Her reply doesn't come fast enough, and he takes her arm to force her to look at him. There's fire in his eyes that wasn't there the first time, a sort of underlying hatred and promise of destruction.

"Was this your plan? To stall so the rest of them could attack and you could all eat us?"

Maly searches him. He's not lying. He's not even remotely exaggerating. He knows what he knows, and what that means is the man bleeding out on the ground is a cannibal, most likely from a group of cannibals. It's written out on Rick's face; a conviction, an undeniable truth.

"No," Maly manages forcefully. No, she hasn't eaten people. That's stupid. The diseases that she could get, the danger of gathering such a source, the immorality of it- it's damn lunacy.

She can feel everyone in the room searching her for a hint of something that might say otherwise, some slight give that may tell them she is hiding something.

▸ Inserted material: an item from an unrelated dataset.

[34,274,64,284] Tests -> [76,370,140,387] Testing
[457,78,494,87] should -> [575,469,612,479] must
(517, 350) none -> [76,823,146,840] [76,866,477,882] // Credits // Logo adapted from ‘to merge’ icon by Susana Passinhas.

They find none and turn on the only other unknown to them. The one even Maly knows is keeping secrets.

Father Gabriel quails under the combined weight of everyone's tense stares.

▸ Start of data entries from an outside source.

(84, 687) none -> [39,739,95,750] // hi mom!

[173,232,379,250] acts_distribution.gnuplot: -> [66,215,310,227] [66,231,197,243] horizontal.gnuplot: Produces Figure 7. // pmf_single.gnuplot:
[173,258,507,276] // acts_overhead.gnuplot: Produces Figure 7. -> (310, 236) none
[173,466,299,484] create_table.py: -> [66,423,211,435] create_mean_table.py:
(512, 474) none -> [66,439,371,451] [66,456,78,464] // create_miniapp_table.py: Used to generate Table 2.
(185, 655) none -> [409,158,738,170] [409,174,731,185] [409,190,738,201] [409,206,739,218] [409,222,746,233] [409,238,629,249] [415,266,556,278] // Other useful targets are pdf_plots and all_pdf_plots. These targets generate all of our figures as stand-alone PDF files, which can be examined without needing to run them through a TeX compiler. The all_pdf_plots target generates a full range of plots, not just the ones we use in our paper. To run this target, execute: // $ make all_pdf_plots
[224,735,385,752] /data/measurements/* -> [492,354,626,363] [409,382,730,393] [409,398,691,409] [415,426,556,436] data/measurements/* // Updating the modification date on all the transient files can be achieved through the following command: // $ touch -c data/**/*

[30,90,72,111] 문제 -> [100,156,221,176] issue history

"I- I...surely you don't think-"

"Two of our people are missing," hisses the woman with the scoped rifle, which is news to Maly. "We were just attacked. She has gear, supplies, and all the evidence points to her being able to take care of herself. She wanted to run. But you-"

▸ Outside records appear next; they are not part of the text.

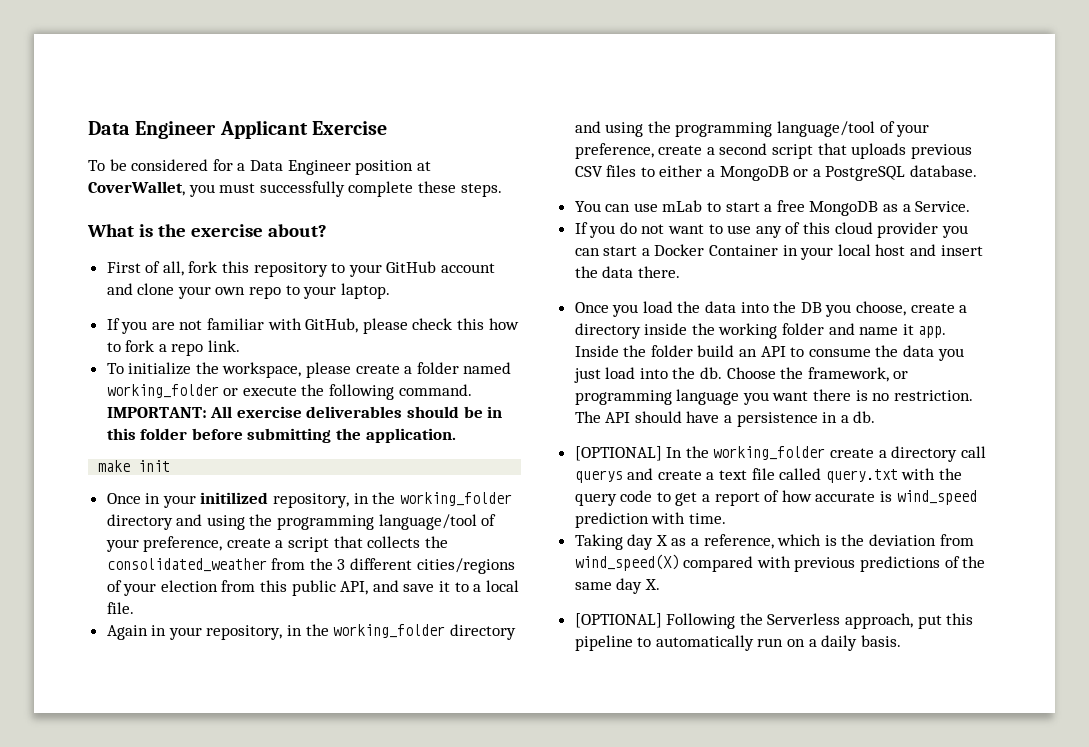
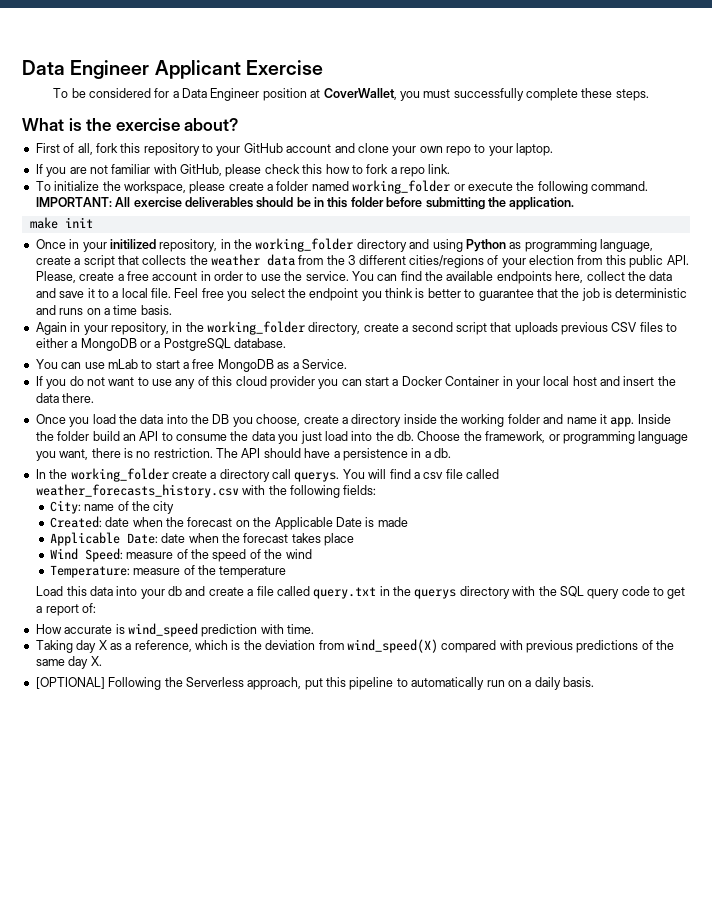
[249,514,497,530] [105,536,223,552] the programming language/tool of your preference, -> [465,239,653,252] Python as programming language,
[106,558,267,572] consolidated_weather -> [211,254,295,266] weather data
[340,581,369,595] API, -> [666,255,689,265] [35,271,673,284] API. Please, create a free account in order to use the service. You can find the available endpoints here, collect the data
(134, 608) none -> [174,288,688,301] [35,305,172,315] Feel free you select the endpoint you think is better to guarantee that the job is deterministic and runs on a time basis.
[449,624,516,640] [574,121,930,137] [574,143,654,159] directory and using the programming language/tool of your preference, -> [308,322,361,335] directory,
[772,391,809,401] want -> [59,449,89,460] want,
[574,446,662,461] [OPTIONAL] -> (451, 453) none
[574,470,623,483] querys -> [294,469,499,482] [35,484,377,498] [49,500,175,514] [49,516,408,530] [49,532,355,546] [49,548,312,562] [49,565,287,578] [36,586,183,599] querys. You will find a csv file called weather_forecasts_history.csv with the following fields: // City: name of the city // Created: date when the forecast on the Applicable Date is made // Applicable Date: date when the forecast takes place // Wind Speed: measure of the speed of the wind // Temperature: measure of the temperature // Load this data into your db
[719,470,748,480] text -> (254, 592) none
[901,468,963,480] with the -> [379,586,584,599] in the querys directory with the SQL
[764,490,812,502] of how -> [81,603,96,613] [35,624,62,634] of: // How

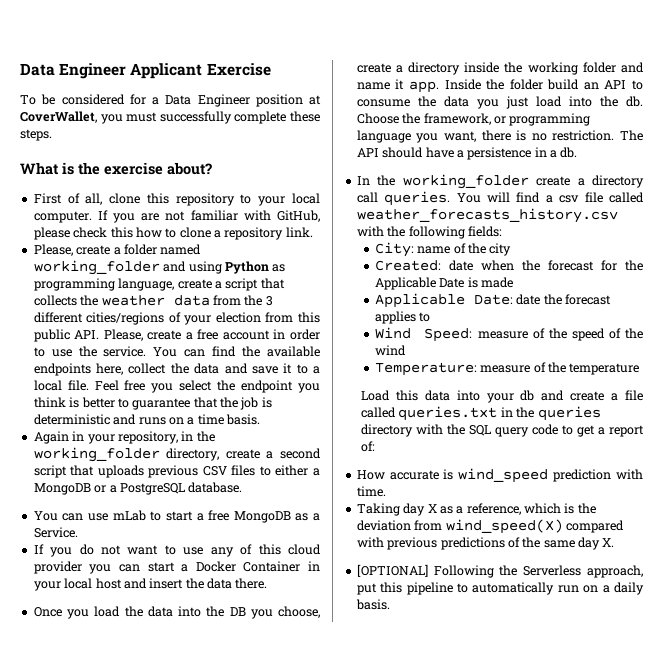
[95,143,118,153] fork -> [109,193,141,204] clone
[243,143,554,156] GitHub account and clone your own repo to your laptop. // -> [292,193,320,204] [33,211,92,223] local computer.
[366,164,451,177] [35,181,226,194] fork a repo link. // To initialize the workspace, please -> [179,227,313,240] [33,244,73,256] clone a repository link. // Please,
[453,181,648,194] [35,197,575,210] [29,217,93,229] [35,238,407,252] or execute the following command. IMPORTANT: All exercise deliverables should be in this folder before submitting the application. // make init // Once in your initilized repository, in the working_folder directory -> (160, 267) none
[294,472,340,482] querys. -> [384,191,451,206] queries.
[235,520,250,527] on -> [600,260,617,271] for
[188,533,355,546] when the forecast takes place -> [543,294,611,305] [374,311,431,324] the forecast applies to
[313,586,457,599] query.txt in the querys -> [398,406,601,421] queries.txt in the queries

"I don't...I don't have anything to do with this-"

"You lead us here. Why are we here?"

The silence is heavy, and Maly remains still. Their logic is flawed because he was coerced into bringing them, but she knows they don't care. They are tense, flighty, and searching for a scapegoat. She understands that, but she also understands that there is nothing she can do to point that out to them right now.

"The walker in the food bank. You knew her. The scratches outside the church, 'You'll burn for this', that was for you. What's that mean, Gabriel?" Rick demands. "What are you gonna burn for?"

The priest sweats heavily, shaking and close to tears.

"What did you do?"

Gabriel shakes his head in denial, lips pursed and frantic. He's soft, Maly knew this, always knew that he was a coward and a pacifist, but it never affected her. It still doesn't. She didn't need a story from him, not like these people do.

"WHAT DID YOU DO!?" Rick roars.

"I lock the doors at night," Gabriel blurts, and but he's not looking at Rick when he says it, but Maly. As if she is the one with power over him, the person he needs to convince. "I always...I always lock the doors at night."

Maly holds his gaze, unsure why he is confessing to her instead of all the people with guns.

"They started coming, my congregation. Atlanta was burned the night before and they were scared. They were looking for a safe place," he pleads, and his lip wobbles and he finally breaks his gaze, looking around, trying to make everyone understand. "It was early, so early. The doors were still locked."

"There were so many, and they were trying to pry at the shutters. They were screaming for me, and so... the dead came for them," he chokes out. Genuine tears slip down his face. "Women. Children. Entire families calling my name as they were t-torn apart. B-begging me for mercy and d-damning me to hell."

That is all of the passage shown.